▸ **WORK TO BE COMPLETED**
Your answer must be an exact copy of the entries below, with every picture removed.
------------------------------------------------------------
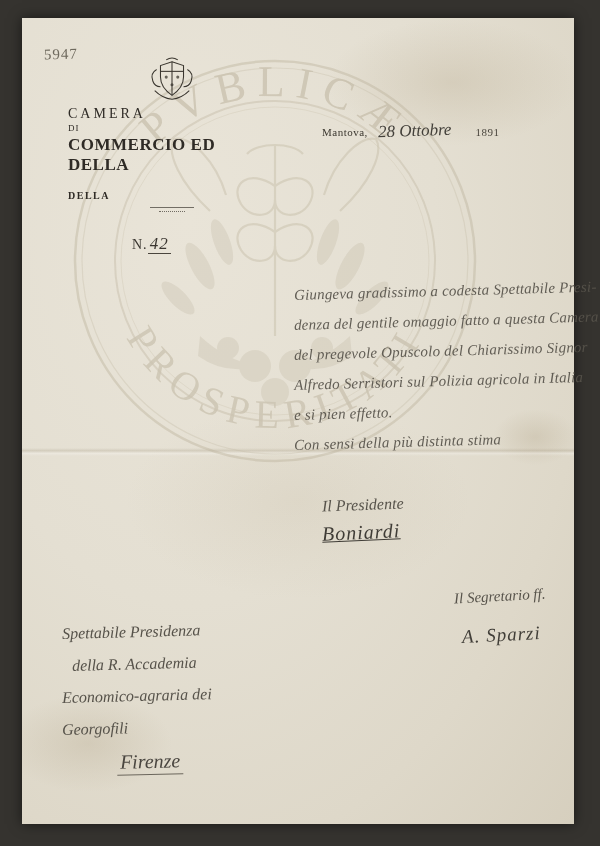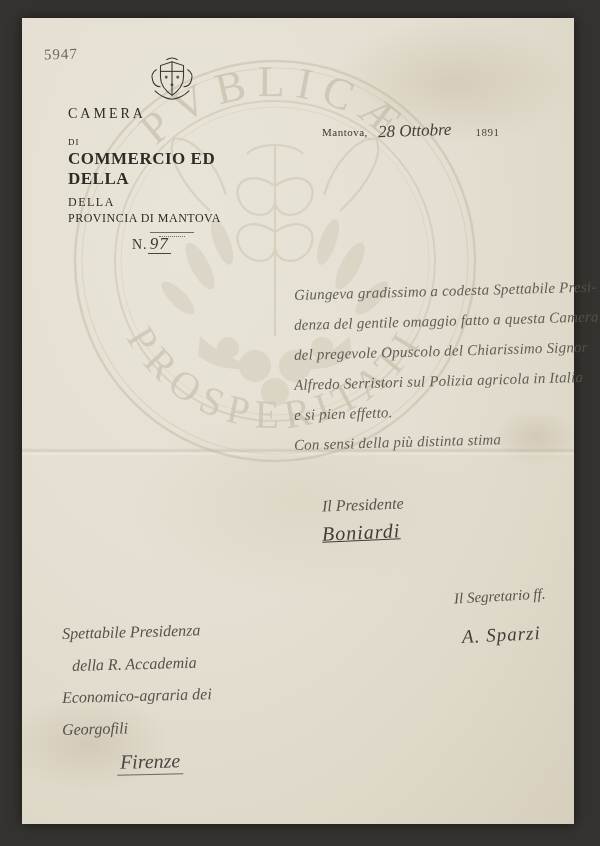--- a/index.html
+++ b/index.html
@@ -96,7 +96,7 @@
   .lh-di {
     font-size: 9px;
     letter-spacing: 1px;
-    margin-top: 15px;
+    margin-top: 1px;
   }
   .lh-main {
     font-size: 17px;

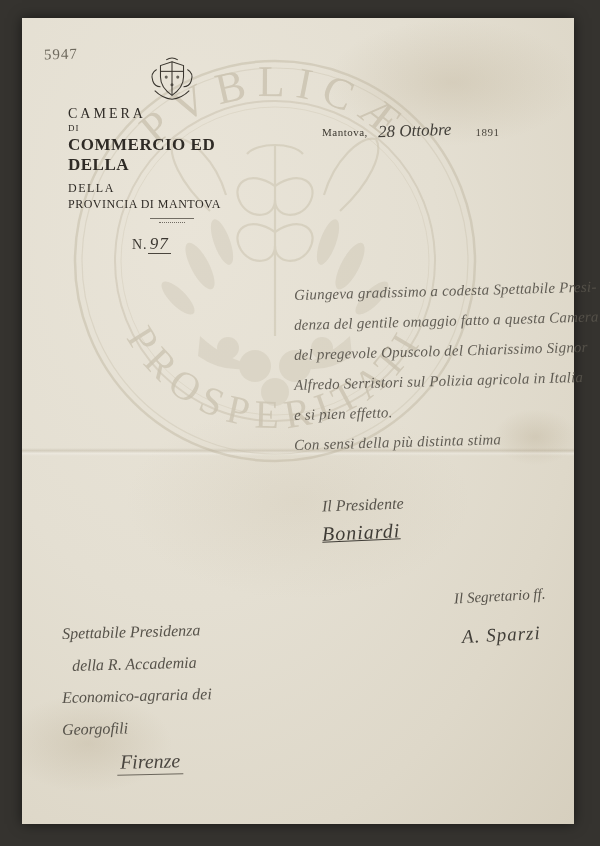--- a/index.html
+++ b/index.html
@@ -106,9 +106,10 @@
     margin-top: 2px;
   }
   .lh-della {
-    font-size: 12px;
+    font-size: 10px;
     letter-spacing: 1.5px;
-    margin-top: 6px;
+    margin-top: 15px;
+    font-weight: bold;
   }
   .lh-prov {
     font-size: 12px;

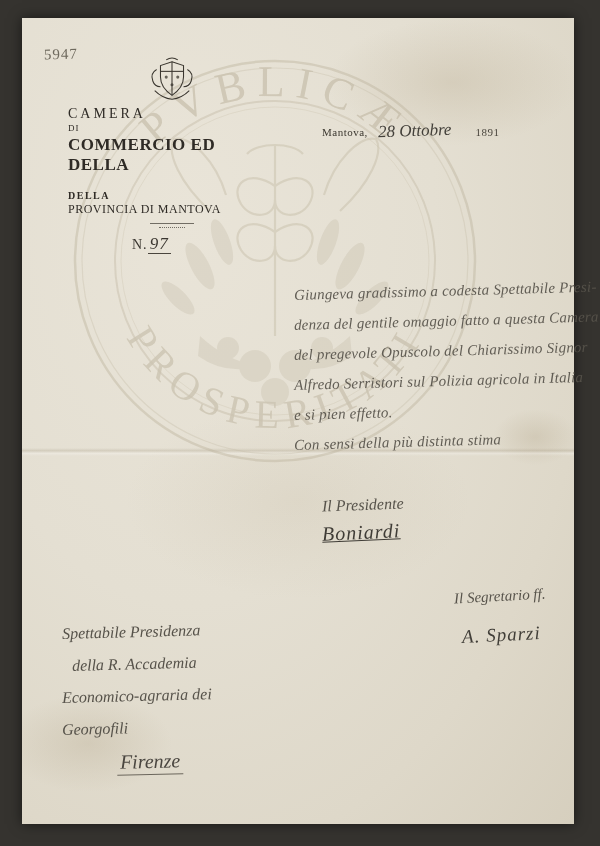--- a/index.html
+++ b/index.html
@@ -351,7 +351,6 @@
       <div class="lh-di">DI</div>
       <div class="lh-main">COMMERCIO ED DELLA</div>
       <div class="lh-della">DELLA</div>
-      <div class="lh-prov">PROVINCIA DI MANTOVA</div>
       <div class="lh-rule"></div>
       <div class="lh-rule small"></div>
     </div>

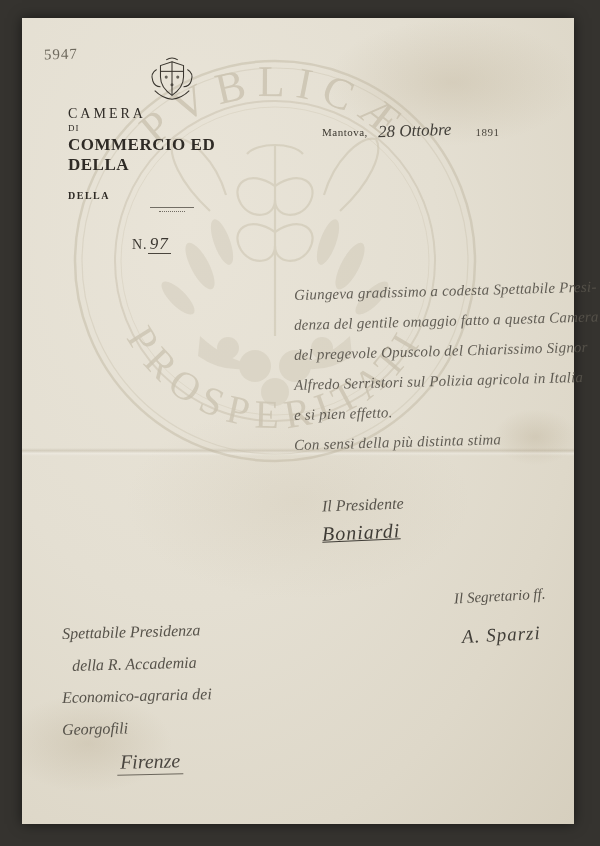--- a/index.html
+++ b/index.html
@@ -356,7 +356,7 @@
     </div>
 
     <div class="protocol">
-      <span>N.</span><span class="num">97</span>
+      <span>N.</span><span class="num">42</span>
     </div>
 
     <div class="dateline">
------------------------------------------------------------
▸ **COMPLETED TASK**
--- a/index.html
+++ b/index.html
@@ -96,7 +96,7 @@
   .lh-di {
     font-size: 9px;
     letter-spacing: 1px;
-    margin-top: 15px;
+    margin-top: 1px;
   }
   .lh-main {
     font-size: 17px;

--- a/index.html
+++ b/index.html
@@ -106,9 +106,10 @@
     margin-top: 2px;
   }
   .lh-della {
-    font-size: 12px;
+    font-size: 10px;
     letter-spacing: 1.5px;
-    margin-top: 6px;
+    margin-top: 15px;
+    font-weight: bold;
   }
   .lh-prov {
     font-size: 12px;

--- a/index.html
+++ b/index.html
@@ -351,7 +351,6 @@
       <div class="lh-di">DI</div>
       <div class="lh-main">COMMERCIO ED DELLA</div>
       <div class="lh-della">DELLA</div>
-      <div class="lh-prov">PROVINCIA DI MANTOVA</div>
       <div class="lh-rule"></div>
       <div class="lh-rule small"></div>
     </div>

--- a/index.html
+++ b/index.html
@@ -356,7 +356,7 @@
     </div>
 
     <div class="protocol">
-      <span>N.</span><span class="num">97</span>
+      <span>N.</span><span class="num">42</span>
     </div>
 
     <div class="dateline">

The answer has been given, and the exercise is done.